▸ **Extracted data**:
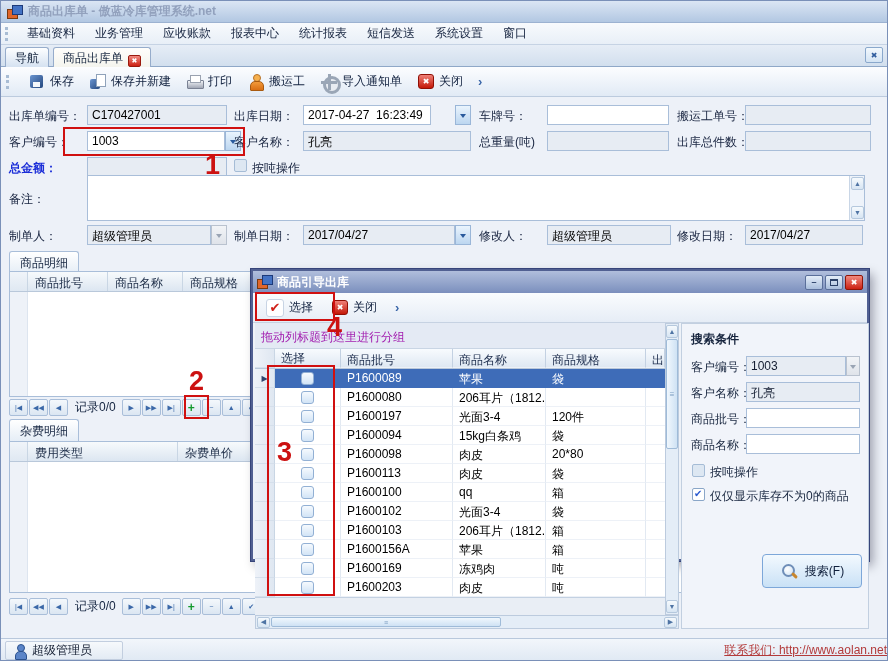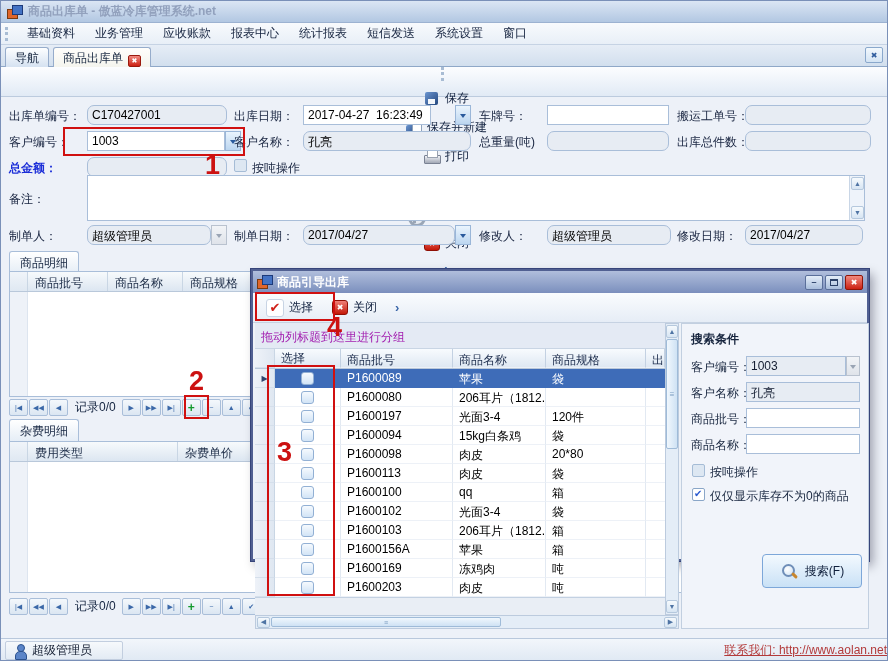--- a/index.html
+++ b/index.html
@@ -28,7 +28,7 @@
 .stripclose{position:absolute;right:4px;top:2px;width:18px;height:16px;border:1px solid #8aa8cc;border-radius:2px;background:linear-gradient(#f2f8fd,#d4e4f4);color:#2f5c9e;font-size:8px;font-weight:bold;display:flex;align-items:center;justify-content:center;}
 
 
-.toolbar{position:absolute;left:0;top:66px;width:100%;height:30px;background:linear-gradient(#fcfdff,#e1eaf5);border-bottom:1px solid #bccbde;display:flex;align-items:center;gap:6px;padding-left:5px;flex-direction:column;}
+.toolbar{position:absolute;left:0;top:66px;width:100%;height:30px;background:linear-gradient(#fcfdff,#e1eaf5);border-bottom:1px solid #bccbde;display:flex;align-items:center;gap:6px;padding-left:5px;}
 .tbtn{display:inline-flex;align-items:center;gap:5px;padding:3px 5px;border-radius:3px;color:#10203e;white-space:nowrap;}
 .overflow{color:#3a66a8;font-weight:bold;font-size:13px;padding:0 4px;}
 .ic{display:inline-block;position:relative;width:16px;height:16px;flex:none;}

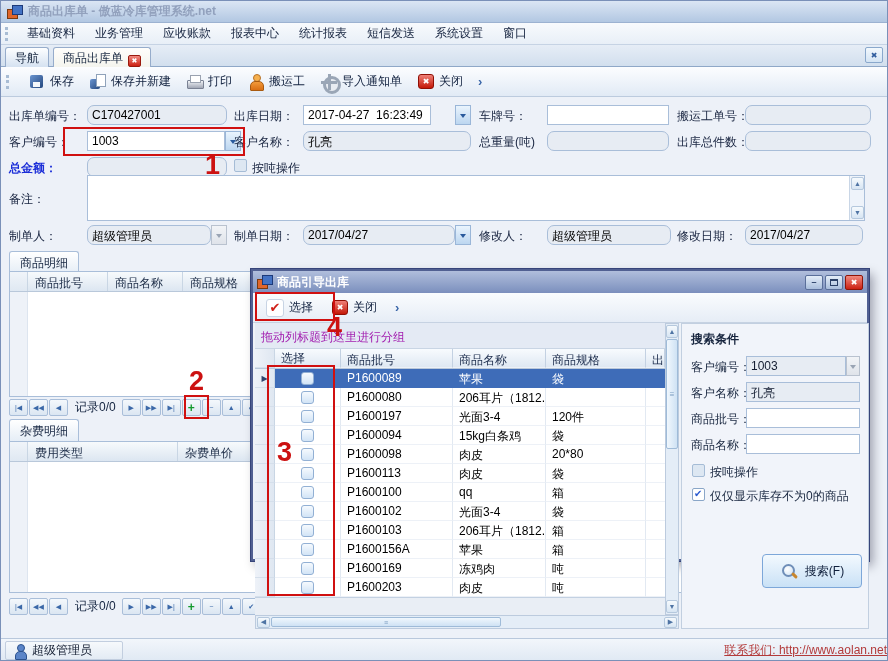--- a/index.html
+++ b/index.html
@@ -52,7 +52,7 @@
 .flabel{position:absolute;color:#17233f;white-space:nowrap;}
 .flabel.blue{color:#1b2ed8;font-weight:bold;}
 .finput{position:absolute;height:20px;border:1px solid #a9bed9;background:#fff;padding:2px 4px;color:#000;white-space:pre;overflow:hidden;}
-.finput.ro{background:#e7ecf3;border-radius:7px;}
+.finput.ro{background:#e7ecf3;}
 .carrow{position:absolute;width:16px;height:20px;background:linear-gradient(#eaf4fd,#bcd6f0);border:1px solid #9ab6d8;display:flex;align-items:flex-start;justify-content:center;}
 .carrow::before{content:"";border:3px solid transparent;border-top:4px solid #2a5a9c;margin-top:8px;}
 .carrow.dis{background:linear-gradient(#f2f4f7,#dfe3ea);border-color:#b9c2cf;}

...

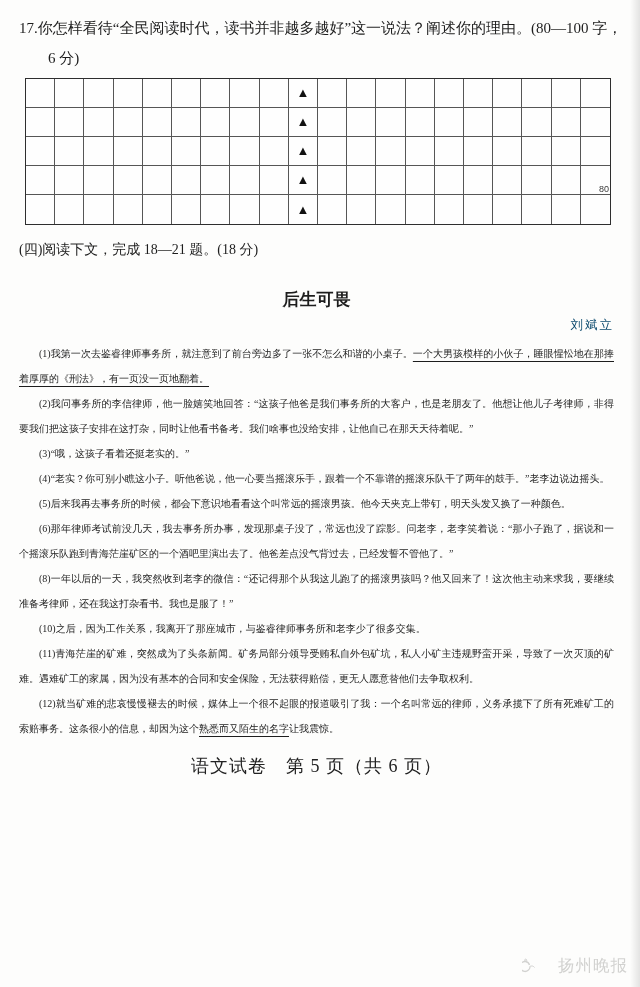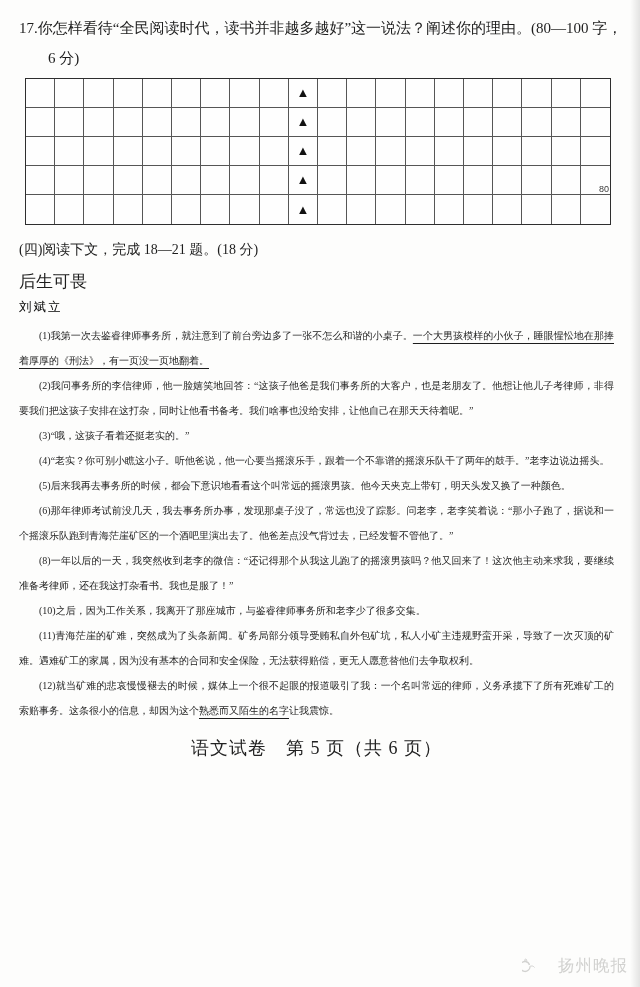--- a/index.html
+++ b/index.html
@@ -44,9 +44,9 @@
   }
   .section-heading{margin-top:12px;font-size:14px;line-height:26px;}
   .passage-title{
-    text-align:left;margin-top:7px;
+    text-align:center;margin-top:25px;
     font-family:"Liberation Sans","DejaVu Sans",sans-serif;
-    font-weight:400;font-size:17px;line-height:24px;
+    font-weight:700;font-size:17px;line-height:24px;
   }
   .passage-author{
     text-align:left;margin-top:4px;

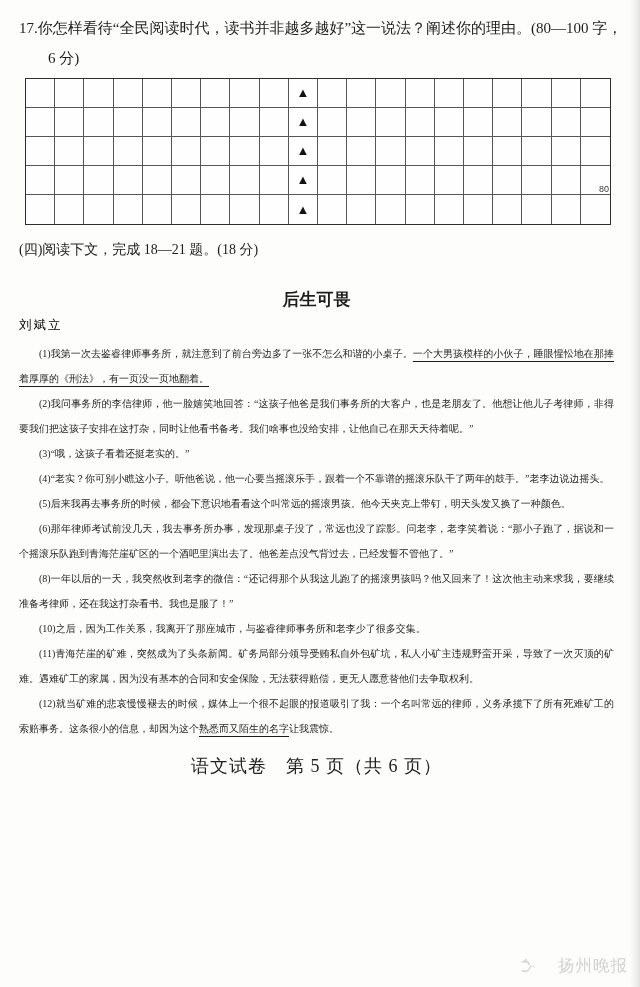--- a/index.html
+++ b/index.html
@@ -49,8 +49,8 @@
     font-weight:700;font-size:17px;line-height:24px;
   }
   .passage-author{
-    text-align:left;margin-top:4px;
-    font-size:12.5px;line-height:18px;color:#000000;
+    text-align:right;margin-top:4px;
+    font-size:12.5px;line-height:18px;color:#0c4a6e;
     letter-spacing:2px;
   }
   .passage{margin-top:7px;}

▸ **Problem statement**:
Examine each line of the listing for the word "passage" and state only how many lines contain it.

▸ **Final answer**:
4